Pai Takes Gentle Aim at Industry

December 9, 2018

FCC chair Ajit Pai was not exactly a wallflower at the annual telecom prom Thursday night (Dec. 6), but his humor tends toward the generally gentle and self-deprecating, including the obligatory shots at various industry players.

Pai was speaking at the annual FCC Chairman's Dinner. It is sponsored by the Federal Communications Bar Association and raises money for the FCBA Foundation, which supports communications related and educational projects, including scholarships and work stipends.

The dinner is historically a chance for the FCC chairmen to do their best impression of a stand-up comic, to varying degrees of success.

Between the jokes about Philadelphia fans--the worst--the Kansas City Chiefs quarterback Patrick Mahomes--the best--and a closing video of Pai and various FCC staffers and industry figures singing "I Don't Want a Lot for Christmas" in a send-up of 'Carpool Karaoke,' there were those fairly gentle jibes at industry, including edge providers, which have been getting a lot of grief in D.C. lately.

Pai said he had heard Amazon had not bought a table this year because the FCBA refused to come up with the $600 million in subsidies--a reference to the fact that it is locating its new headquarters just outside D.C. in Arlington, Va.
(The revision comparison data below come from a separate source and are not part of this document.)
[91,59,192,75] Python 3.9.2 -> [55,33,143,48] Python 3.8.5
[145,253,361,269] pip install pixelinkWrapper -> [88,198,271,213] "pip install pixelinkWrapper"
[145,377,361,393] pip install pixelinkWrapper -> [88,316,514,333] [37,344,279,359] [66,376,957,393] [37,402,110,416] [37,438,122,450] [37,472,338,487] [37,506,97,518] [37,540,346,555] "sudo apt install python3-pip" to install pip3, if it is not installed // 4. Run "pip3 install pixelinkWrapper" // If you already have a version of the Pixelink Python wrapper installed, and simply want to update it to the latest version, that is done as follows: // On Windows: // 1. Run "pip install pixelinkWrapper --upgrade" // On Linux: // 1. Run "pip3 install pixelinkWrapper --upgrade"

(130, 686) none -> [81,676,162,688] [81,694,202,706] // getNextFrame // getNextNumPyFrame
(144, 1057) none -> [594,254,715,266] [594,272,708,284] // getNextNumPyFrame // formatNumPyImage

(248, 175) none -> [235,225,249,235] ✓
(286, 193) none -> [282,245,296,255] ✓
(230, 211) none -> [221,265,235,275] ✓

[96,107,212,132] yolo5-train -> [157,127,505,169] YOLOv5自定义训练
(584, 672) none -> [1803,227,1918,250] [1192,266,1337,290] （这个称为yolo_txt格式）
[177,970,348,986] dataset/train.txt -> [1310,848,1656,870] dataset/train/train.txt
"Facebook is here, somewhere," he said. "Remember the original motto 'move fast, break things.' Been there, done that."

He said things had been "rocky" for Google, too. "Allegations of privacy violations, questions about the company's refusal to compete for federal contracts, uncertainty over antitrust liability. But I choose to look on the bright side: Their most recent search innovation will insure that nobody in China will know about any of it.

"Microsoft is here as well," he said. "Last week Microsoft passed Apple to be the most valuable company in the world. But capitalism is cruel. Even approaching one trillion dollars in market cap, they still can't afford to buy spectrum."

The line drew one of the night's biggest laughs, particularly from the National Association of Broadcasters tables. NAB has been saying for years that Microsoft could have bought spectrum in the incentive auction rather than push for unlicensed spectrum in the "white spaces" between and around TV channels repacked after that auction.